長野トキオ「・・・良く考えたら、俺が麻峰みたいな美少女人と二人きりでカフェなんて行っても緊張で何も話せないし、」
長野トキオ「下手をすれば過呼吸で倒れてしまう」
長野トキオ「し、死ぬほど羨ましいが・・・俺は・・・お前と麻峰のことを認めるよ」
長野トキオ「これからは邪魔にならないように応援する・・・がんばれ!」
  長野は血走った目で俺を見つめると決意を表明するように告げる。
  これまでの感触からしてレイは自身が美少女である余裕からか、異性の外見をそれほど重視していない。
  なので、こんなリアクションをする長野なら彼女の好奇心を刺激してワンチャンスもあると思えるのだが、
  本人にはその覚悟がないようである。
「あ、ありがとう・・・」
  多少の誤解もあったが、レイと親しくなることを断念し自分を応援してくれる長野に俺はお礼で答える。
  いずれにしても、これで長野にレイとの関係を隠す必要がなくなったのはありがたかった。
長野トキオ「・・・ああ、でも他の女子に浮気したら許さないからな!」
  まだまだ未練を残した長野だったが、そのタイミングを申し合わせたかのようの、食堂にいた女子生徒達の多くが立ち上がる。
長野トキオ「うお!!」
  驚きの声を上げる長野だが、そんな彼を見向きもせずに女子達は食堂を去って行く。
  実は火曜日の午後七時は人気男性アイドルグループが出演するテレビ番組が放送される時間なのだ。
  彼女達はそれを観るために、大型ディスプレイが置かれている部屋に向って移動を開始しているのである。
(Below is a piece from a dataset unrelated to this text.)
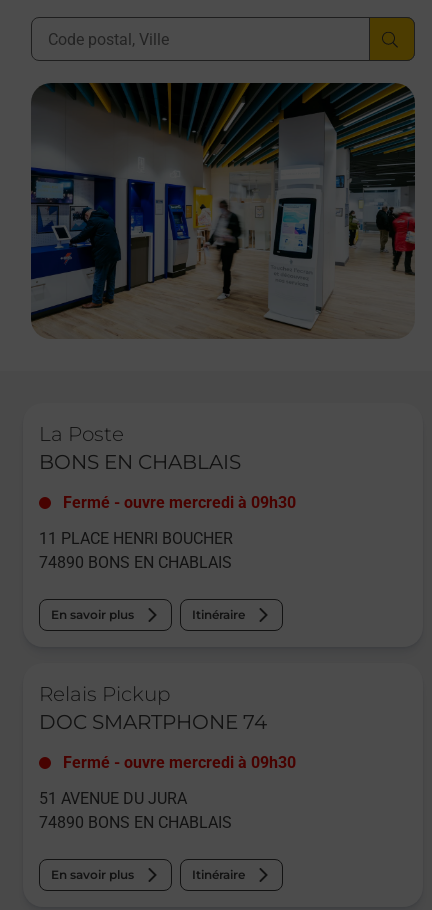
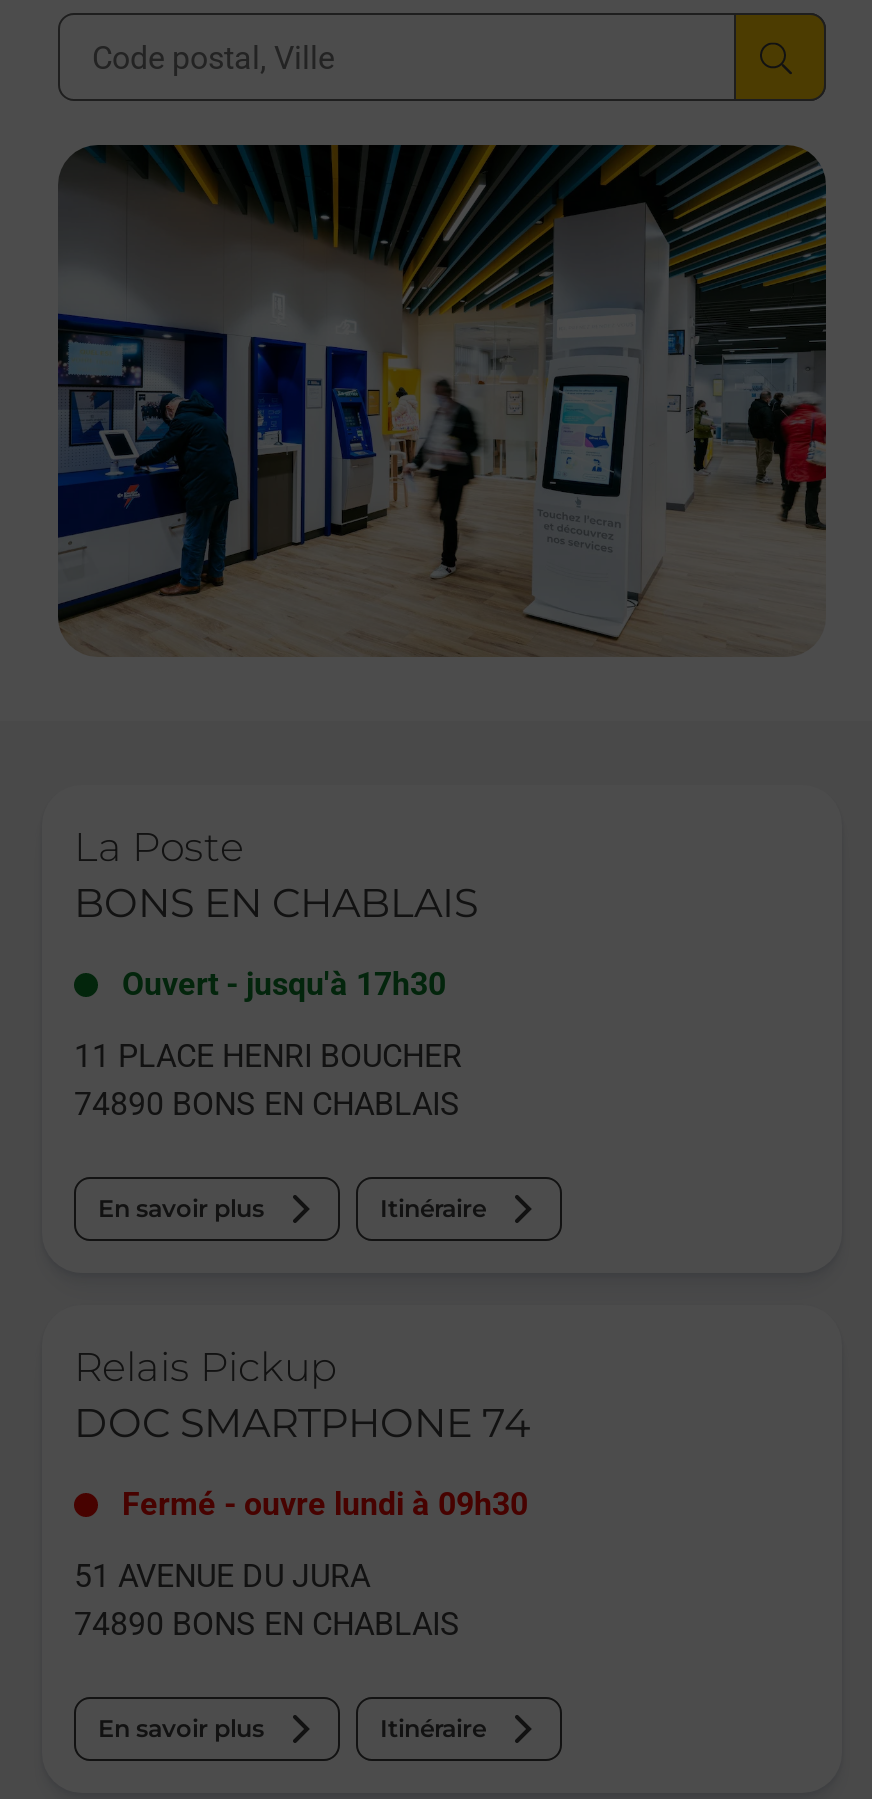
- Fermé - ouvre mercredi à 09h30
+ Ouvert - jusqu'à 17h30

- Fermé - ouvre mercredi à 09h30
+ Fermé - ouvre lundi à 09h30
  既にこの時代、あらゆる映像放送がデジタル化されているので過去の放送作品ならば、
  自分のパソコンやタブレット端末でいつでも閲覧することが可能だったが、
  やはりファンならばリアルタイムで見たいのだろう。
「・・・ああ、もうすぐ七時だな。じゃ、俺達も移動しようか?」
  話題を変える機会と見た俺は長野に提案する。
  食堂が閉鎖される八時にはまだ余裕はあるが、配膳は本校舎の大食堂と同じくセルフサービスである。
  調理スタッフのことを配慮すると早目に片付けるのがマナーだし、
  会話を楽しむにしても歓談室の方がより快適な椅子が用意されていた。
長野トキオ「そうだな。行こう!」
  もっともな提案なので長野も承諾する。
長野トキオ「ご馳走様でした!」
「ご馳走様でした!」
  俺達は揃って返却口に食器を片付けると、厨房の奥に見える調理スタッフ達にお礼を告げた。